Mendes é latifundiário no Mato Grosso, de onde foi expelido para fazer carreira política e empresarial ao lado de gente como Daniel Dantas, e para engordar tremendamente o seu patrimônio através de contratos sem licitação com órgãos públicos.
Gilmar vem dando muitos presentes à burguesia brasileira. O último foi o fim da obrigatoriedade do diploma universitário para os jornalistas.

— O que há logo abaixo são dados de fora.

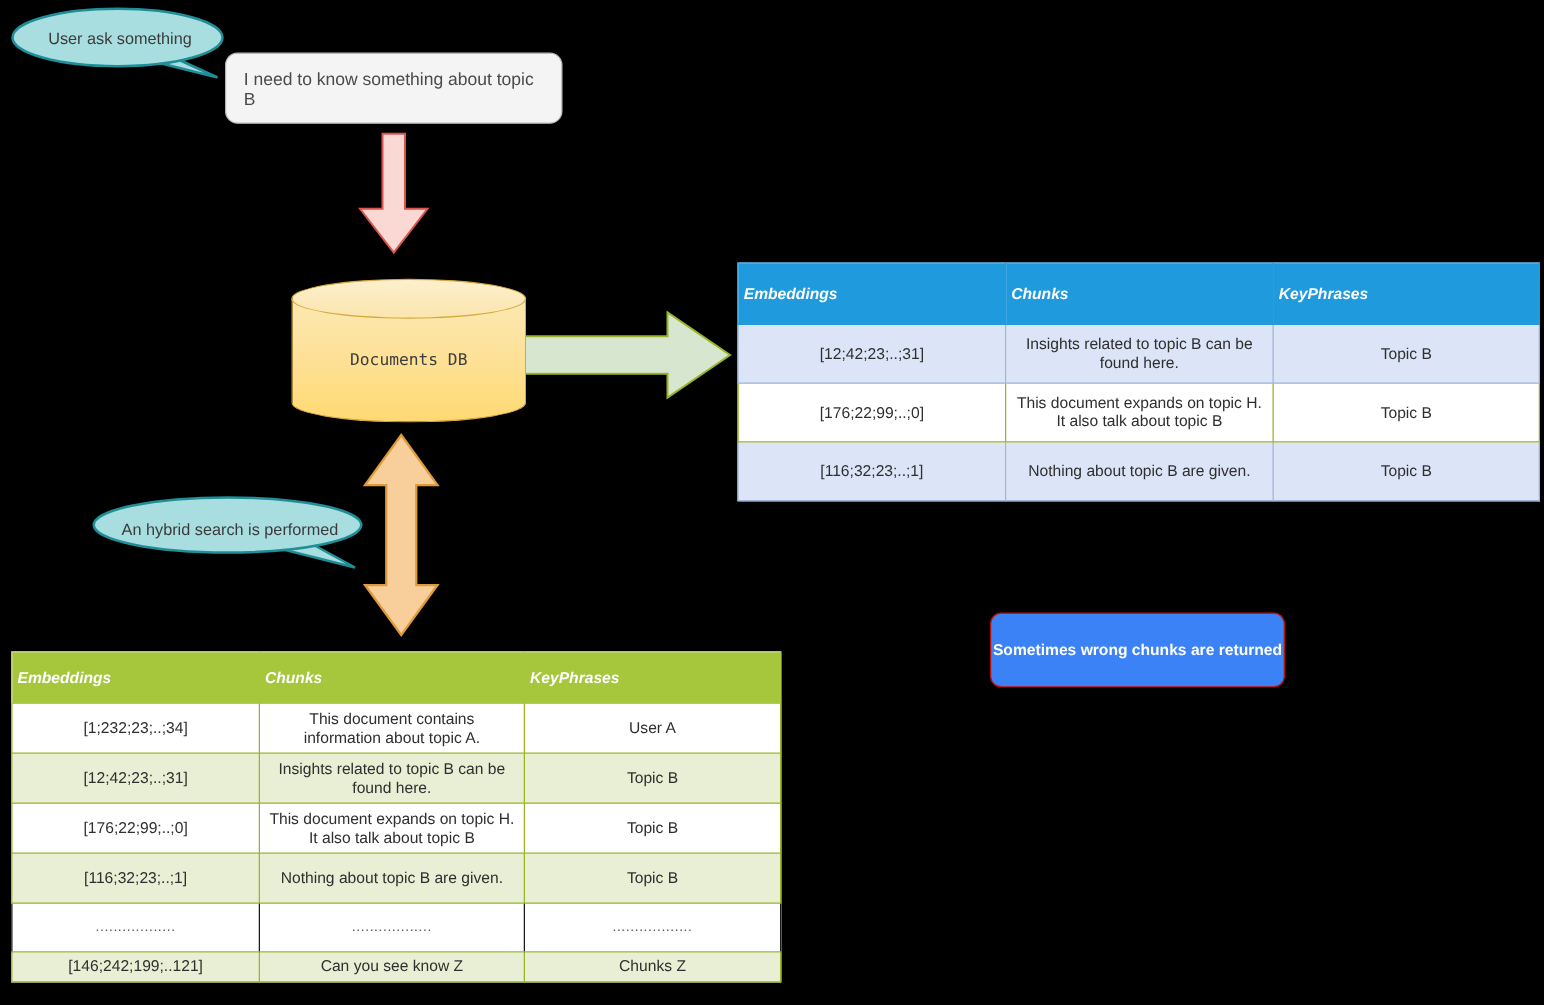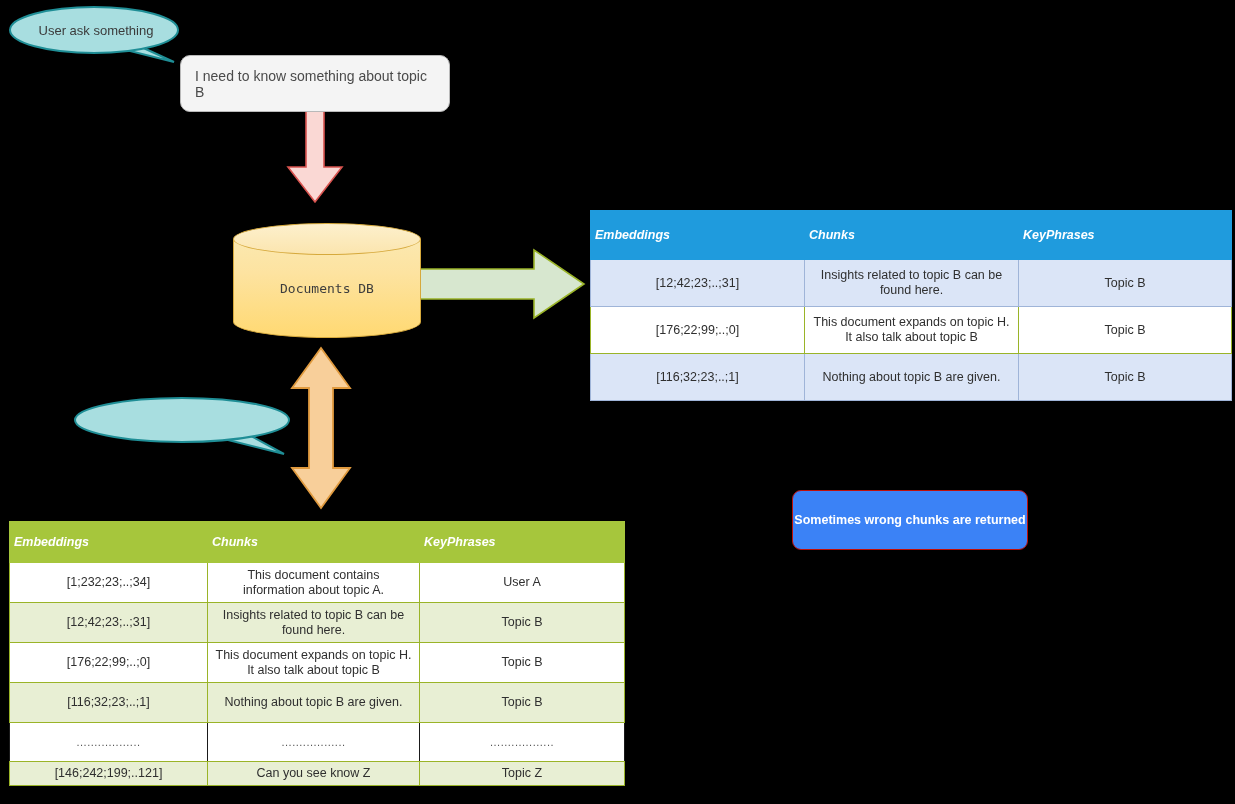"I need to know something" div.chatbox { margin-top: 13px -> none }
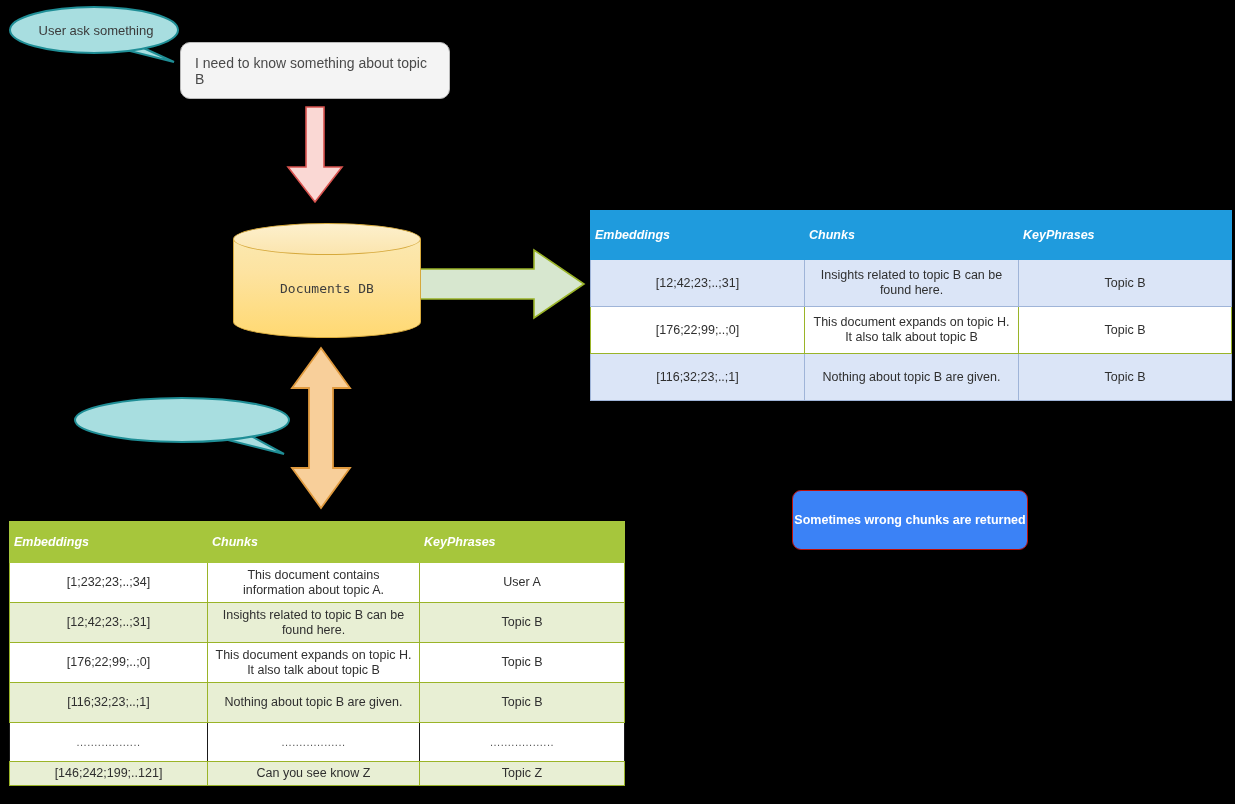"An hybrid search is performed" span.bub-text { html: none -> <span>An hybrid search is performed</span> }
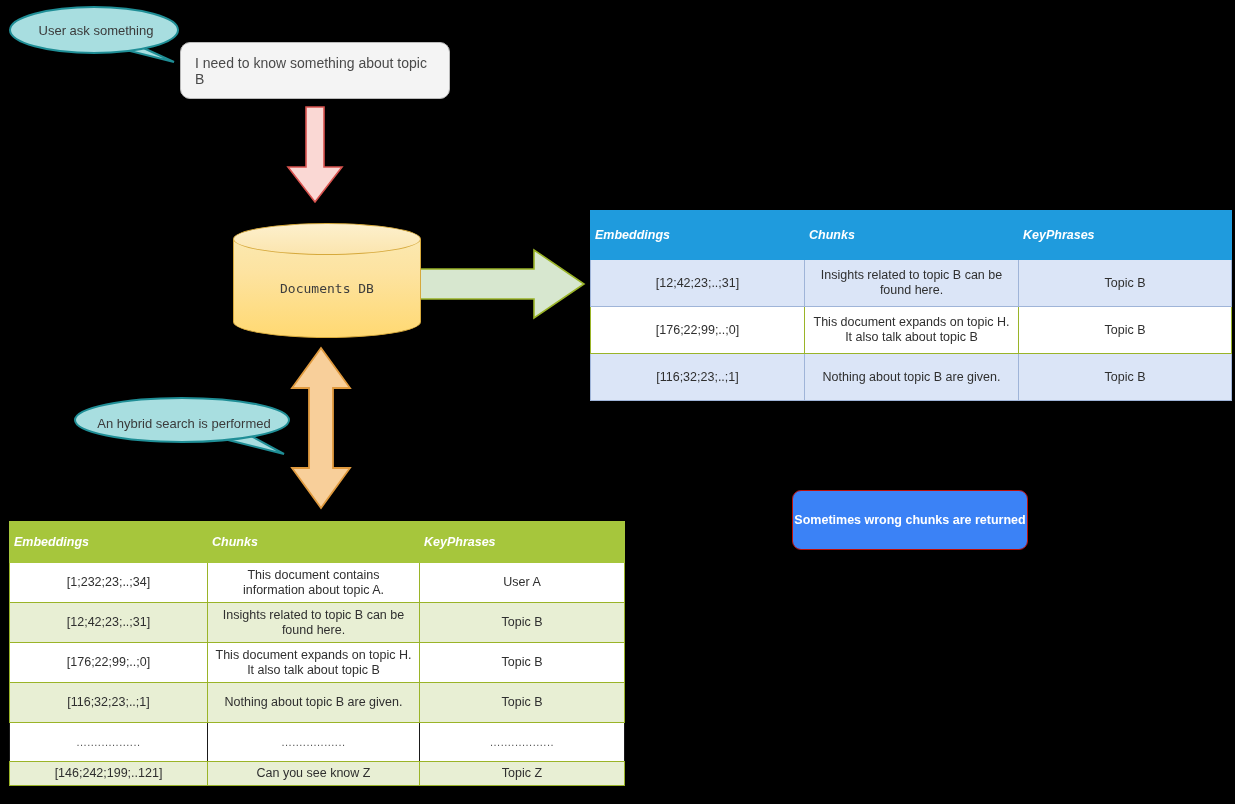"Topic Z" td { text: Topic -> Chunks }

O patronato festeja, simulando uma vitória da “liberdade de expressão”, quando na verdade terão muito maiores chances de pisar nos seus trabalhadores e rebaixar os salários. Terão mais liberdade para explorar seus empregados, sendo esta justamente a liberdade que os poderosos tanto buscam alargar.
Gilmar indiretamente ajuda o governo Lula, pois sendo tão ultraconservador e reacionário faz o Executivo parecer “progressista” e reformista. Mas a podridão política do Executivo é tão grande – vejam o último artigo do camarada Ivan Pinheiro - , que não há mais espaço para cavar contradições e atritos efetivos entre os três poderes da república brasileira.
Lula, Sarney e Gilmar - executivo, legislativo e judiciário - PT, PMDB e PSDB - são hoje a síntese do baixíssimo nível da política institucional brasileira, e estão todos presos por laços extremamente firmes na economia, na política e, pasmem, na ideologia.